Ph., G.AdC
D’UNE RIVE À L’AUTRE DE LA VIE
« Ce soir, j’arrête. Ce soir,
je passe à autre chose. »
Didier Pobel
« J’ai tant rêvé, tout dit, dans mon pays / j’ai joué du feu, de l’air et de la lyre. » Ces deux vers de Charles Cros me reviennent en mémoire à l’instant de parler du dernier livre de Didier Pobel, Un beau soir l’avenir, paru ce printemps aux Éditions La Passe du vent. Drôle de jeu car le feu est celui auquel il s’est brûlé pendant trente ans en auscultant les événements majeurs et mineurs du monde en tant que journaliste dans un grand quotidien régional ; et en reste-t-il autre chose, se demande-t-il, que des cendres dispersées au vent de cette sorte de journal informel qui relate quelques mois de sa vie, de l’été 2010 à l’hiver 2013, après un départ à la retraite vécu comme « une échappée » plus ou moins volontaire ? Drôle de jeu, oui, car aussi celui de l’air et du passage pour l’homme qui arpente ses pays et paysages du dedans et du dehors, qui tente de défroisser les plis des jours, de repasser leurs feuilles pour retrouver le visage tremblé de sa vérité. Et du passé à l’avenir, du matin lointain au soir débutant de sa vie, il cherche « le sentier perdu » où « les mots roulent » au rythme des « coups feutrés de son cœur ». La vraie quête à mener n’est-elle pas en effet pour lui qui a tant rêvé, tout dit, la quête de « cette voix qui sans cesse parlait en lui » et qui est « comme un miroir brûlant », le son enfin accordé de sa lyre ? Pas étonnant alors que résonne aussi en moi, à l’heure où j’écris, la musique de ses vers, présents ou non dans son récit…

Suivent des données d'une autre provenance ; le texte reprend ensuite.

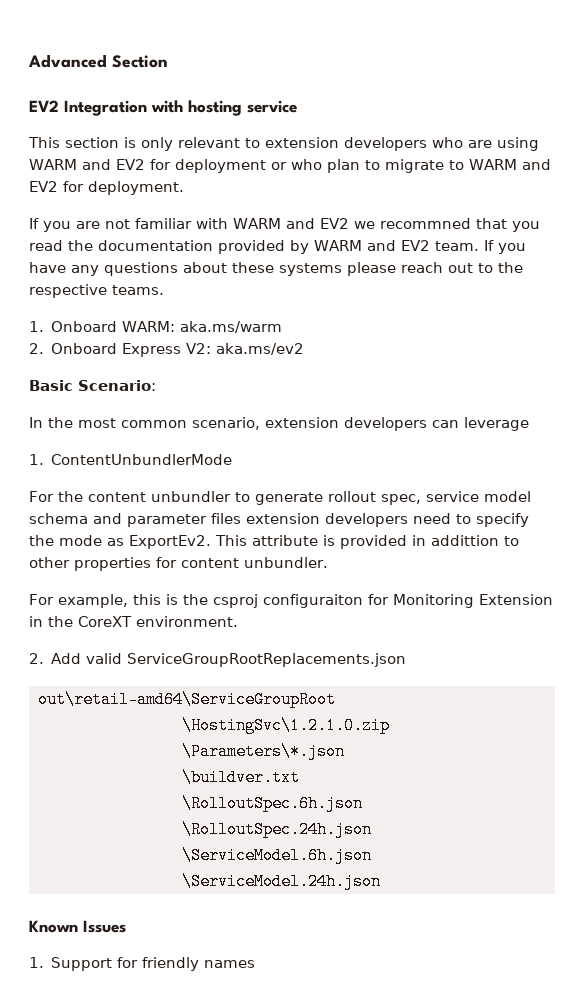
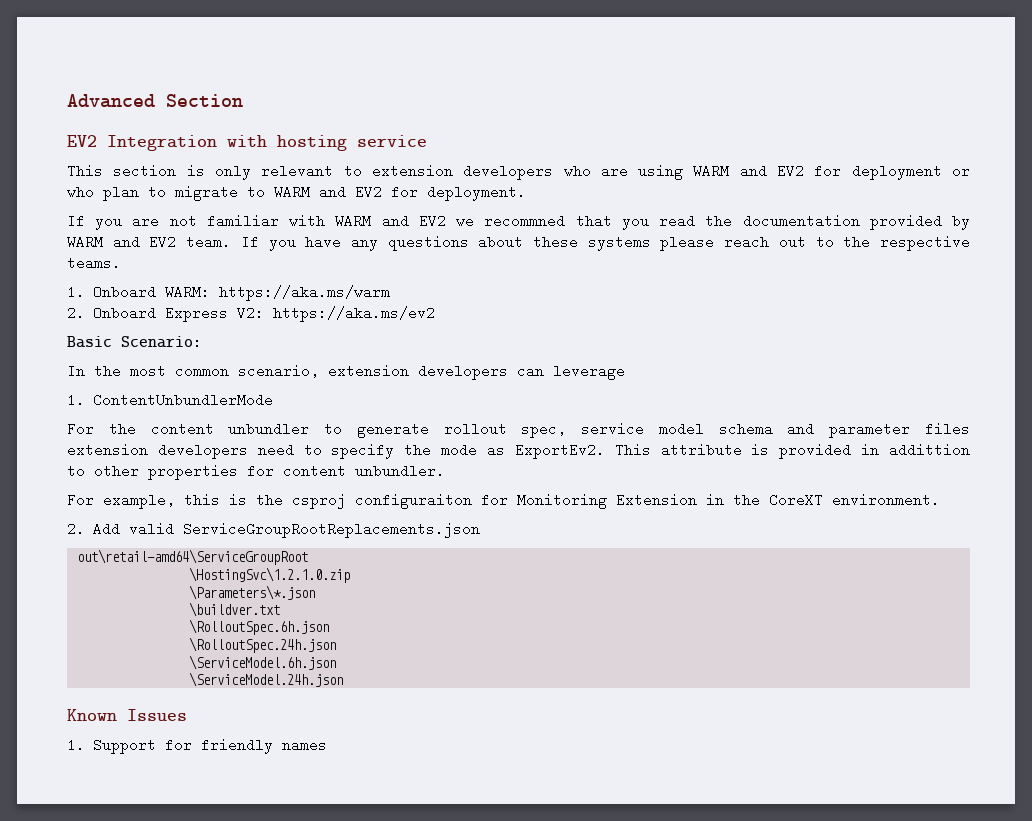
- 1. Onboard WARM: aka.ms/warm
+ 1. Onboard WARM: https://aka.ms/warm
- 2. Onboard Express V2: aka.ms/ev2
+ 2. Onboard Express V2: https://aka.ms/ev2

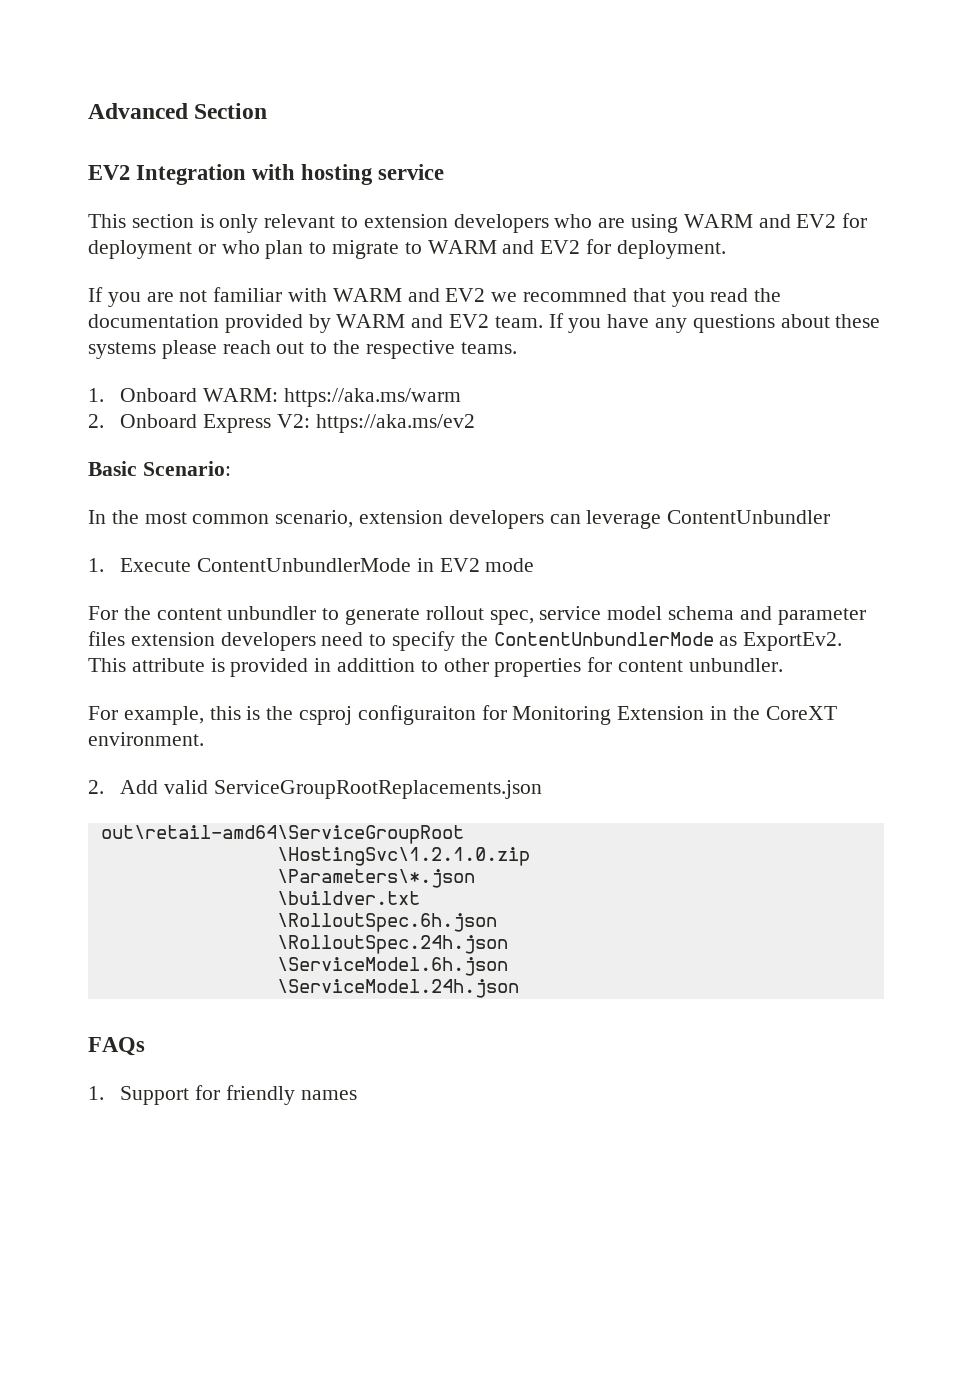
- In the most common scenario, extension developers can leverage
- 1. ContentUnbundlerMode
+ In the most common scenario, extension developers can leverage ContentUnbundler
+ 1. Execute ContentUnbundlerMode in EV2 mode
- For the content unbundler to generate rollout spec, service model schema and parameter files extension developers need to specify the mode as ExportEv2.
+ For the content unbundler to generate rollout spec, service model schema and parameter files extension developers need to specify the ContentUnbundlerMode as ExportEv2.
- Known Issues
+ FAQs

Quelle clef mettons-nous dans la serrure du temps et de la langue pour ouvrir la porte d’une vie ? Parfois un poème — de soi, d’un autre : C’est ma vie il faut que je la reconnaisse / C’est ma vie et c’est moi cette chanson faussée // Un beau soir l’avenir s’appelle le passé // c’est alors qu’on se tourne et qu’on voit sa jeunesse. Celui d’Aragon, placé en exergue de son récit autobiographique par Didier Pobel, lui donne à la fois son orientation, son ton et sa structure, chacun des vers étant l’intitulé d’une partie.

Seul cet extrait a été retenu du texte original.